EU Law and the EU ETS


In addition to the Climate Change Act 2008, the UK is bound by the EU Emissions Trading System (EU ETS). This serves as a “cap-and-trade” system, covering as many as 11,000 installations across 31 countries. Each installation is granted a number of “allowances”, which are defined under Article 3 as being “one tonne of carbon dioxide equivalent”. An installation may only emit as many tonnes of greenhouse gases as their allocated allowances under the EU ETS system (listed in Annex II).


Article 12 also stipulates that installations that do not use all of their allowances are entitled to sell the remainder to other installations that are at risk of exceeding their allowances. In doing so, the EU ETS “cap-and-trade” system has created the world’s first “carbon market”, encouraging operators to trade emission allowances in order to reduce the overall emissions of the EU.


The EU ETS has been separated into three phases. It was initially created under Directive 2003/87/EC and, under Article 9, required Member States to create a “national allocation plan” (NAP). The NAP established the allowances to be given to each individual installation, and in doing so created a “bottom-up” EU-wide cap on greenhouse gas emissions: the sum of the NAPs from each Member State created an overall cap on EU emissions.


It quickly became clear that granting such discretion to Member States was dangerous. Some States granted excessive allowances to such an extent that the total allocations far exceeded the actual emissions of the EU. The EU ETS was designed to enable operators to sell unused emission allocations to other installations – but, due to over-allocation, there was very little demand. The EU carbon market collapsed, with prices falling to as low as £0.72 per tonne from highs of £29.51. As the EU ETS progressed into its second and third phases, the Commission began instead to use a “top-down” EU-wide cap under Article 9 of Directive 2009/29/EC to prevent further over-allocation. This EU-wide cap can be actively reduced over time by the Commission in order to further limit the greenhouse gas emissions of the EU.


EU ETS and Carbon Budget


The EU ETS and UK carbon budget system under the Climate Change Act 2008 have certainly interacted over the years. In a recent publication, the Committee on Climate Change attributed the UK’s success in meeting its second carbon budget to “changes in accounting for the EU ETS … cap”. The second carbon budget was established in the Carbon Budgets Order 2009 when the UK’s allocations for those years under the EU ETS had yet to be finalised – but when the Commission reduced the UK’s allocations by 30 percent, the second carbon budget did not change to reflect this accordingly.


The UK’s allocations were smaller under the EU ETS regime than they were under the Carbon Budgets Order, allowing them to artificially overachieve the target of the second carbon budget by a significant margin. The Committee on Climate Change further noted that, if not for this accounting change by the Commission, the UK would have exceeded its second carbon budget by as much as 66,000,000 tonnes of CO2 equivalent.


Conclusion


So far, the UK has adhered to the budgets established under the Carbon Budgets Order 2009. The carbon budget system has served to assist with the global effort to combat climate change – but, in truth, much of the UK’s success is the result of overarching EU obligations which, on 1 January 2021, will no longer hold sway.

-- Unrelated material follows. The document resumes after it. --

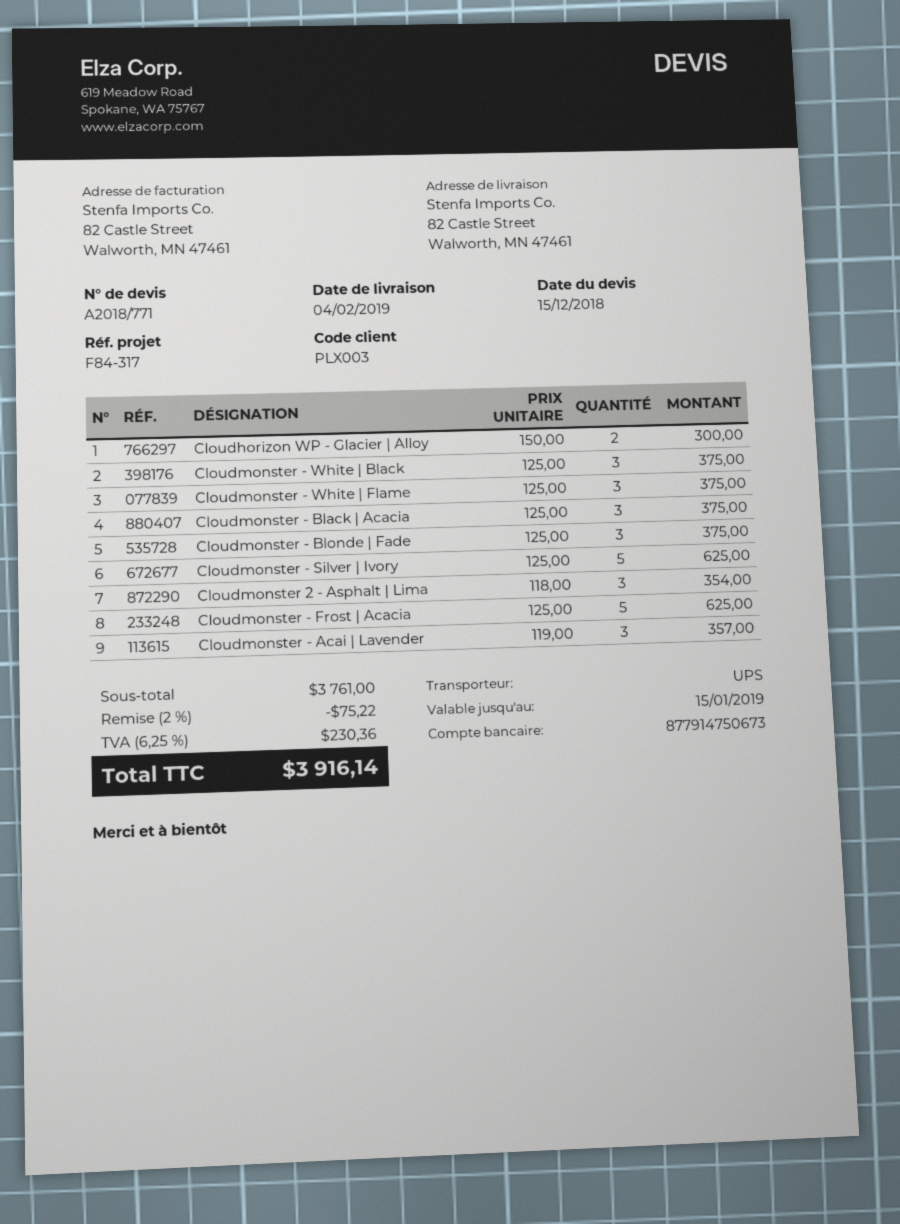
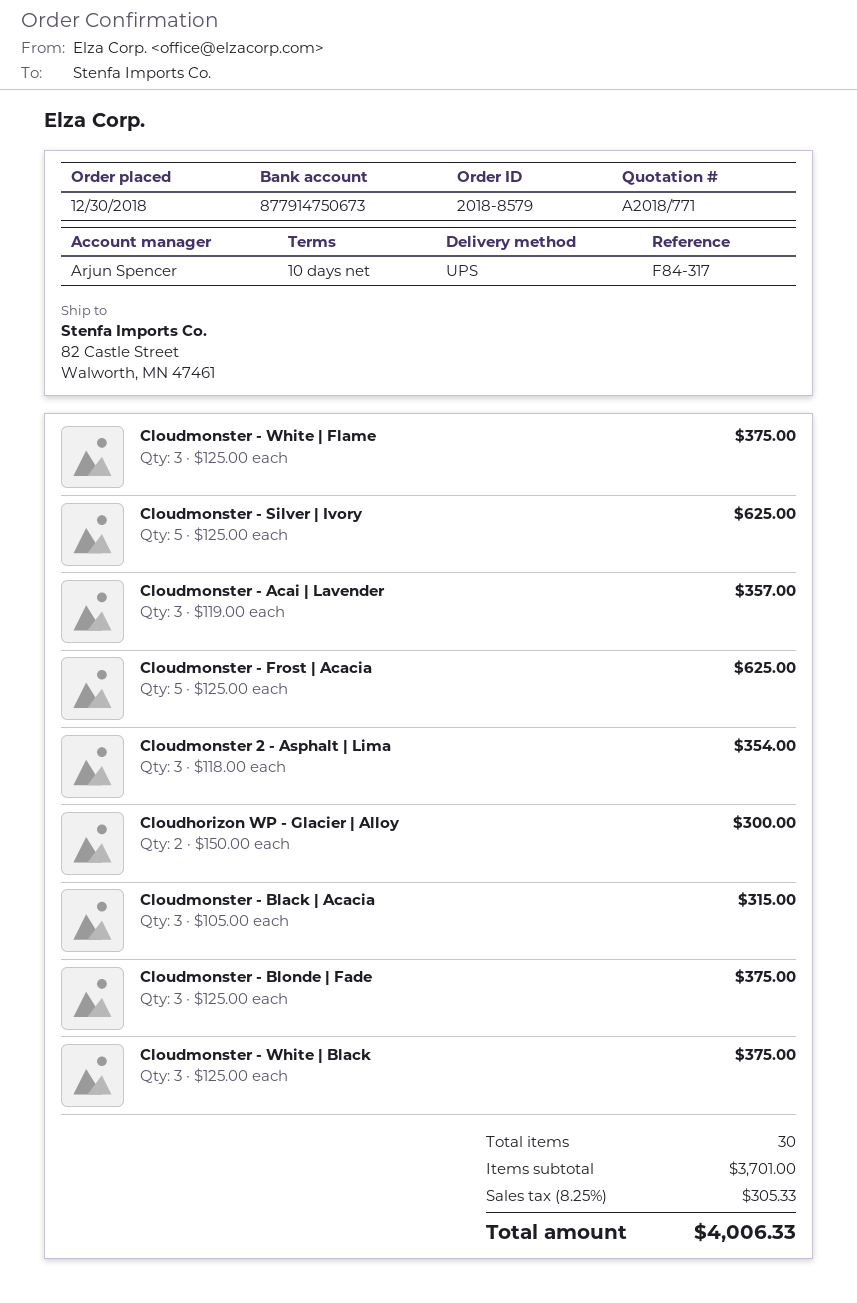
Cloudmonster - Black | Acacia: 3 x 125.00 = 375.00 -> 3 x 105.00 = 315.00
subtotal: 3761.00 -> 3701.00
discount: 2% = 75.22 -> none
tax: 6.25% = 230.36 -> 8.25% = 305.33
total: 3916.14 -> 4006.33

Whilst there is hope that a standalone UK ETS would work alongside and link to the EU regime, the stagnation of Brexit negotiations has rendered that particular outcome unlikely by the end of the transition period. Some have urged the UK to reject a domestic ETS due to extreme market volatility.


Without membership to the EU ETS, the UK would likely implement a carbon tax – much to the distaste of many energy companies. The Committee on Climate Change stated that, “without any [legislative] change to the third carbon budget, it is highly likely that the carbon budget will be comfortably met again if only because of this accounting change”. The future of UK climate law and policy – especially insofar as carbon cap-and-trade systems are concerned – remains to be seen.